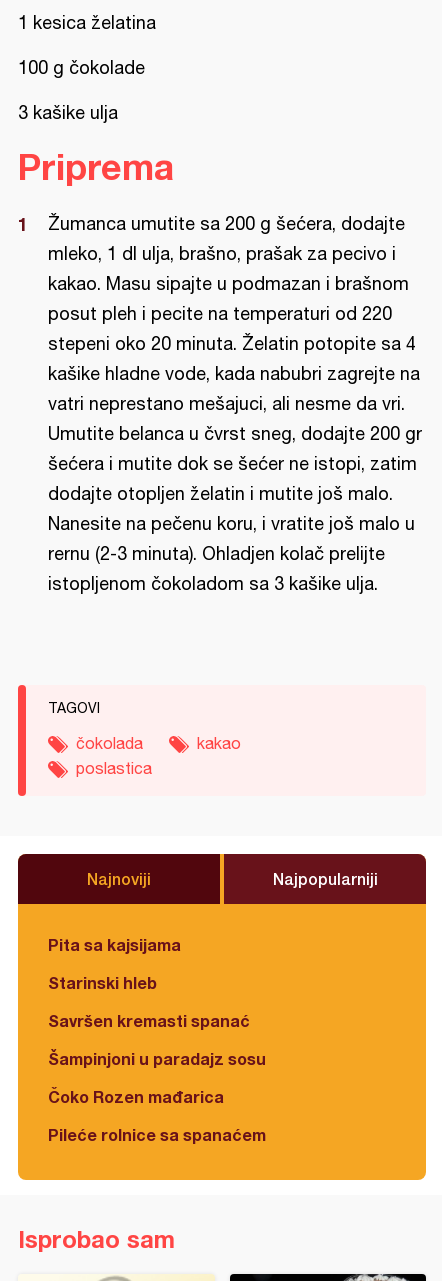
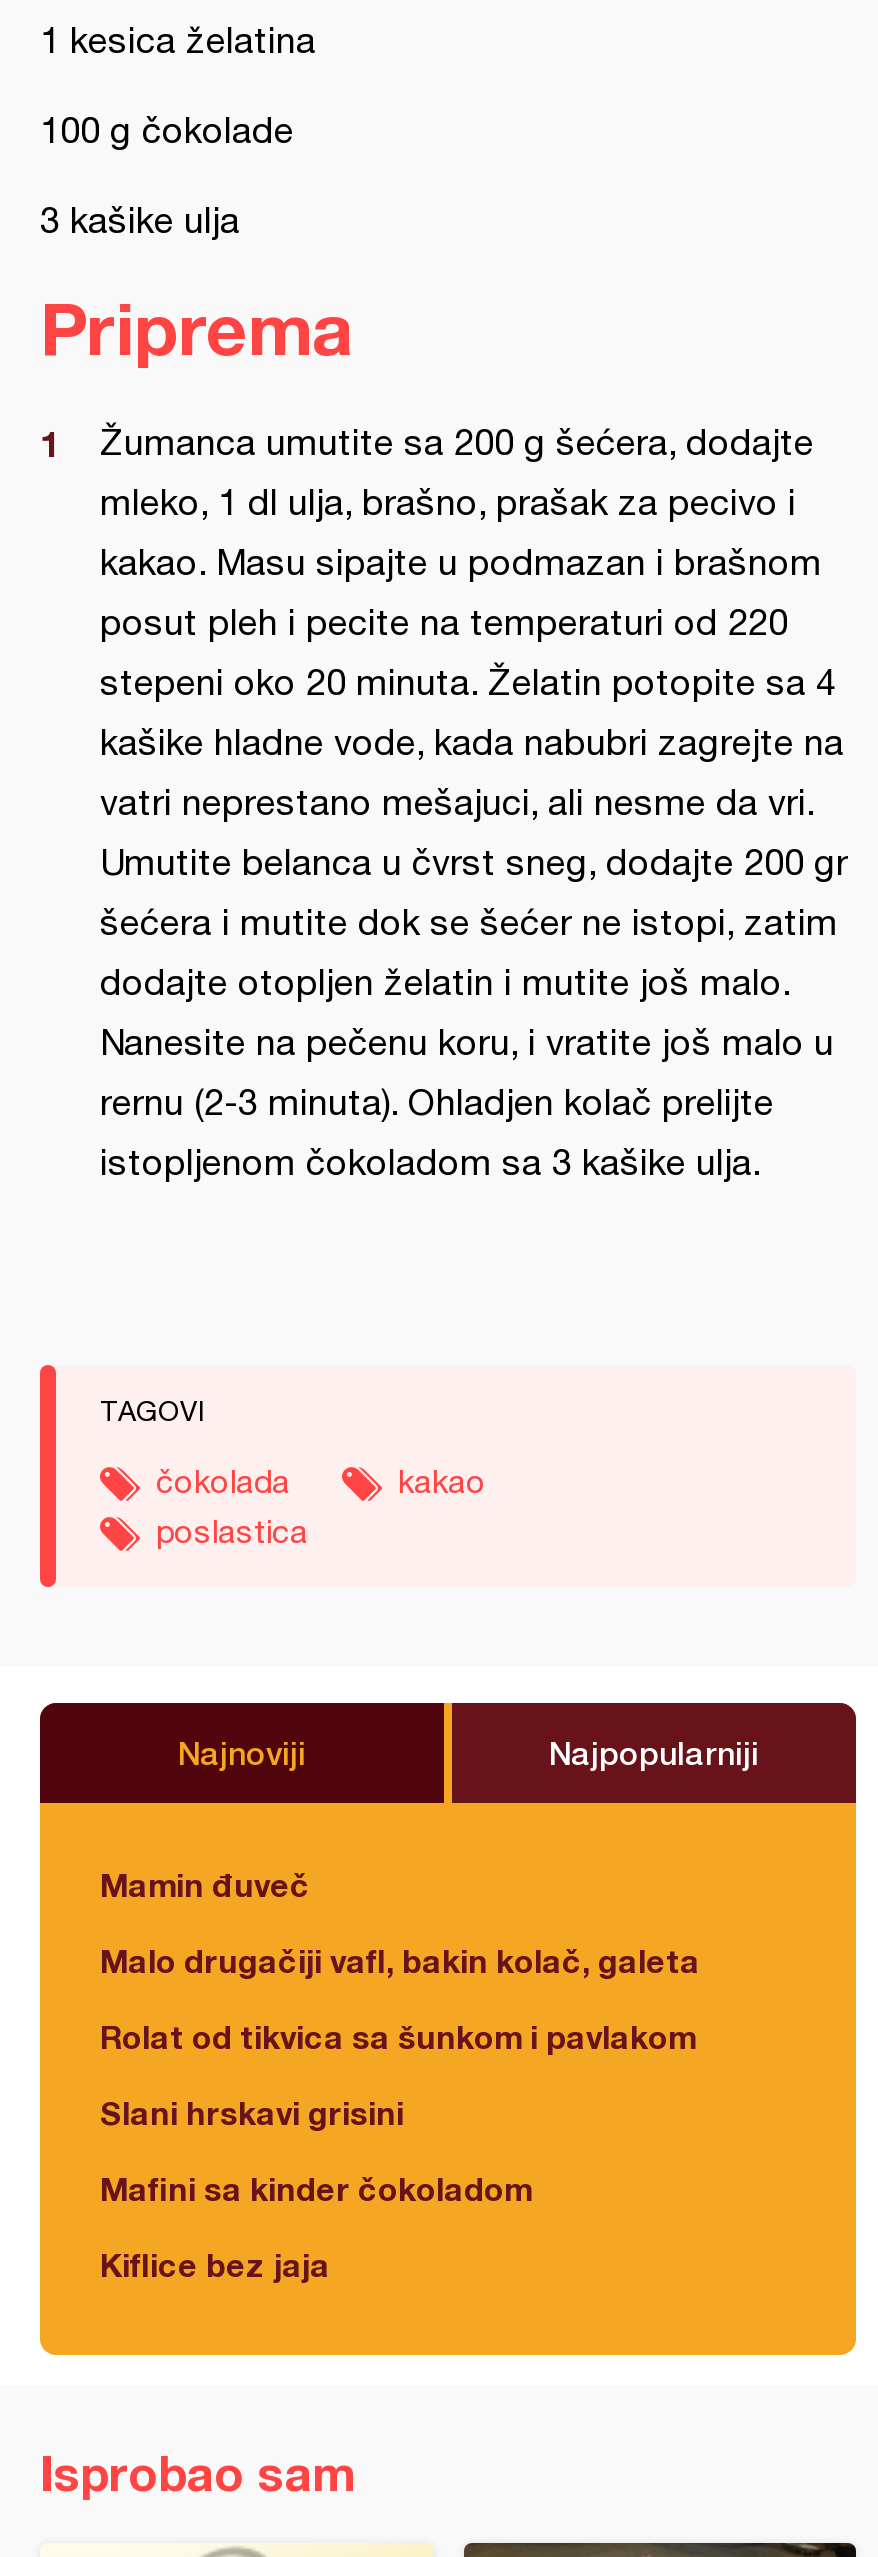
- Pita sa kajsijama
+ Mamin đuveč

- Starinski hleb
+ Malo drugačiji vafl, bakin kolač, galeta

- Savršen kremasti spanać
+ Rolat od tikvica sa šunkom i pavlakom

- Šampinjoni u paradajz sosu
+ Slani hrskavi grisini

- Čoko Rozen mađarica
+ Mafini sa kinder čokoladom

- Pileće rolnice sa spanaćem
+ Kiflice bez jaja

####

Only the lines from the one holding "Slani hrskavi grisini" through the end of the records should appear in the answer, each repeated exactly.

+ Slani hrskavi grisini

- Čoko Rozen mađarica
+ Mafini sa kinder čokoladom

- Pileće rolnice sa spanaćem
+ Kiflice bez jaja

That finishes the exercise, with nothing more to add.